### [What you should do]
The required result is each line of the entries below containing the string "align".

### [Data provided]
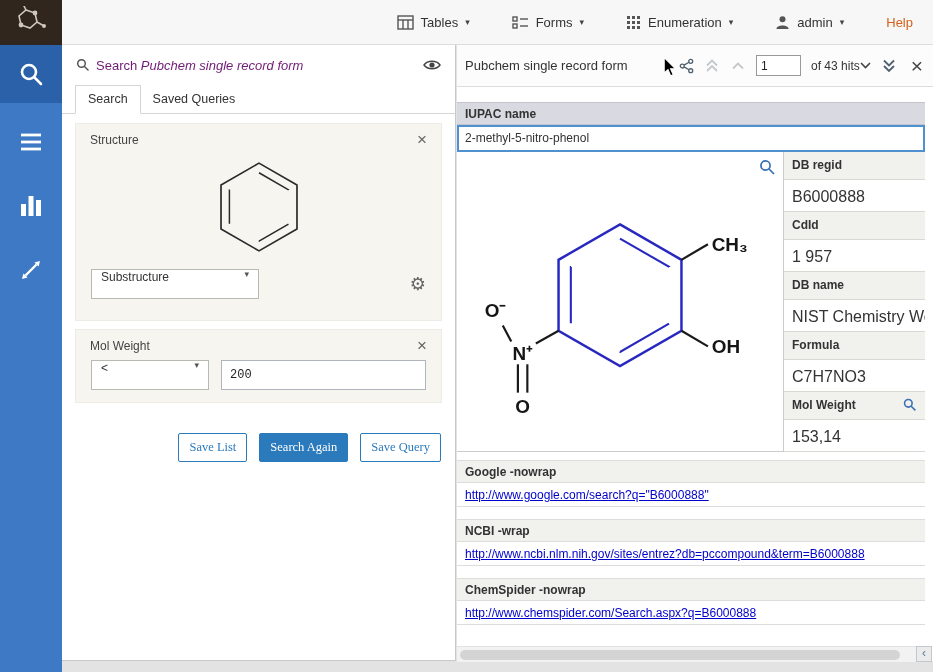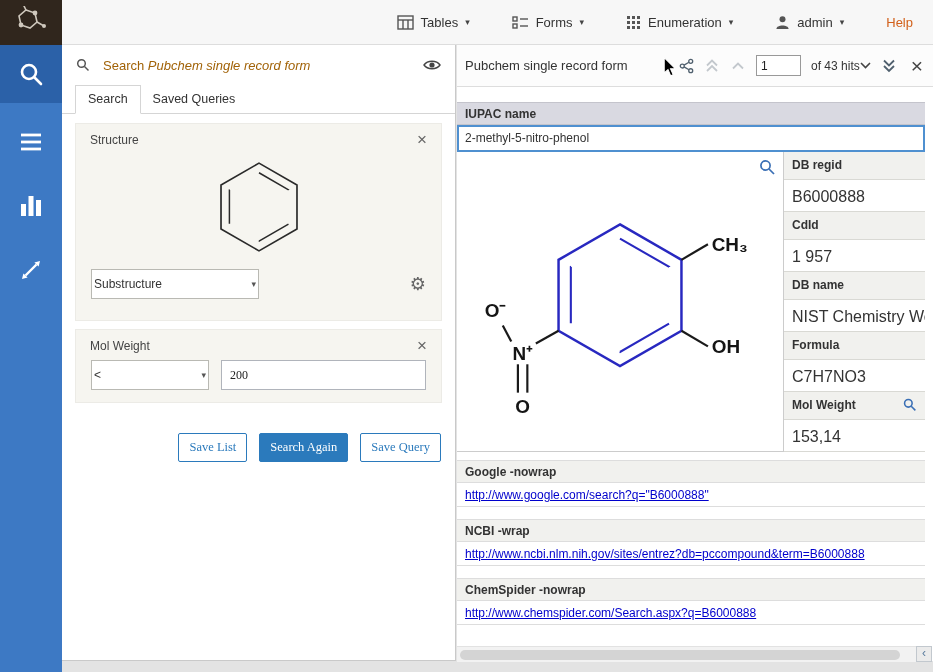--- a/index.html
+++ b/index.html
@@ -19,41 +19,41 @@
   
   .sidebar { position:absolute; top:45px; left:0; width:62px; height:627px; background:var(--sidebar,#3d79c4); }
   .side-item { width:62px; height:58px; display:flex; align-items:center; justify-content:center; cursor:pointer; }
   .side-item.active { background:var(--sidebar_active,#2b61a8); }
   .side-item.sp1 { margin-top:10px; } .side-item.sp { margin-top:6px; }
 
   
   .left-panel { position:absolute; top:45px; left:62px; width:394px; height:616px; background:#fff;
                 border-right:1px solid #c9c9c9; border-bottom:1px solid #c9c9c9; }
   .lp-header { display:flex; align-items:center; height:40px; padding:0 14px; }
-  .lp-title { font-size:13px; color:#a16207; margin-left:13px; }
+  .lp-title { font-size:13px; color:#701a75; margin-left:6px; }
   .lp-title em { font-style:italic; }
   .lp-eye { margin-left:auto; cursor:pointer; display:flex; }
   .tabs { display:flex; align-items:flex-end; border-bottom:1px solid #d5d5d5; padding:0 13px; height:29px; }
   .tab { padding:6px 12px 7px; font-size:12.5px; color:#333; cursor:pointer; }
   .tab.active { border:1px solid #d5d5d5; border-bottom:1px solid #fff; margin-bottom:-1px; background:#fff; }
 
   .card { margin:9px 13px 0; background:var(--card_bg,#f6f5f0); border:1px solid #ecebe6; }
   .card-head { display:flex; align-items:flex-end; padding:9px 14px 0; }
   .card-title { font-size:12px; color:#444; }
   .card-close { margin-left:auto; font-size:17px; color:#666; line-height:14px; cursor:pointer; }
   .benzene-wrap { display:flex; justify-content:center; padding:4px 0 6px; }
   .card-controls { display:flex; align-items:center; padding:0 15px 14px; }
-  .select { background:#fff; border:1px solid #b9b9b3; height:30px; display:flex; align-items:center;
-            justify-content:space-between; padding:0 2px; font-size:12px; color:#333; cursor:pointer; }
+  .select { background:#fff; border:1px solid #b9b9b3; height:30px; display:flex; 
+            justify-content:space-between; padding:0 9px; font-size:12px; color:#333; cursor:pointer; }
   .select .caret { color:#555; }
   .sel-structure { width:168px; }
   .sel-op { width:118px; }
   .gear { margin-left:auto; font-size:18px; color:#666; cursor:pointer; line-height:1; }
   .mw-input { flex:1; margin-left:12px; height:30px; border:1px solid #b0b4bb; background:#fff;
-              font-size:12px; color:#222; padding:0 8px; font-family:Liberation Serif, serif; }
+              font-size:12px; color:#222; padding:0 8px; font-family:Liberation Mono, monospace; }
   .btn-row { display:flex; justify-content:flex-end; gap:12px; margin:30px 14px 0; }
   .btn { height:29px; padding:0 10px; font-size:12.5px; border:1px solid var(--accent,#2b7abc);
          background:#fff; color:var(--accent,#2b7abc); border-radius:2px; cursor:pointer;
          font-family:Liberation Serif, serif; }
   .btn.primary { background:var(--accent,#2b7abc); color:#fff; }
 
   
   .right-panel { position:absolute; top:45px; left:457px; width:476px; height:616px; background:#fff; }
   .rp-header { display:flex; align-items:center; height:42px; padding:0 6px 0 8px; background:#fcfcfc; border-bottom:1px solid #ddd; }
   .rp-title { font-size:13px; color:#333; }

### [Your solution]
   .side-item { width:62px; height:58px; display:flex; align-items:center; justify-content:center; cursor:pointer; }
   .lp-header { display:flex; align-items:center; height:40px; padding:0 14px; }
   .tabs { display:flex; align-items:flex-end; border-bottom:1px solid #d5d5d5; padding:0 13px; height:29px; }
   .card-head { display:flex; align-items:flex-end; padding:9px 14px 0; }
   .card-controls { display:flex; align-items:center; padding:0 15px 14px; }
-  .select { background:#fff; border:1px solid #b9b9b3; height:30px; display:flex; align-items:center;
   .rp-header { display:flex; align-items:center; height:42px; padding:0 6px 0 8px; background:#fcfcfc; border-bottom:1px solid #ddd; }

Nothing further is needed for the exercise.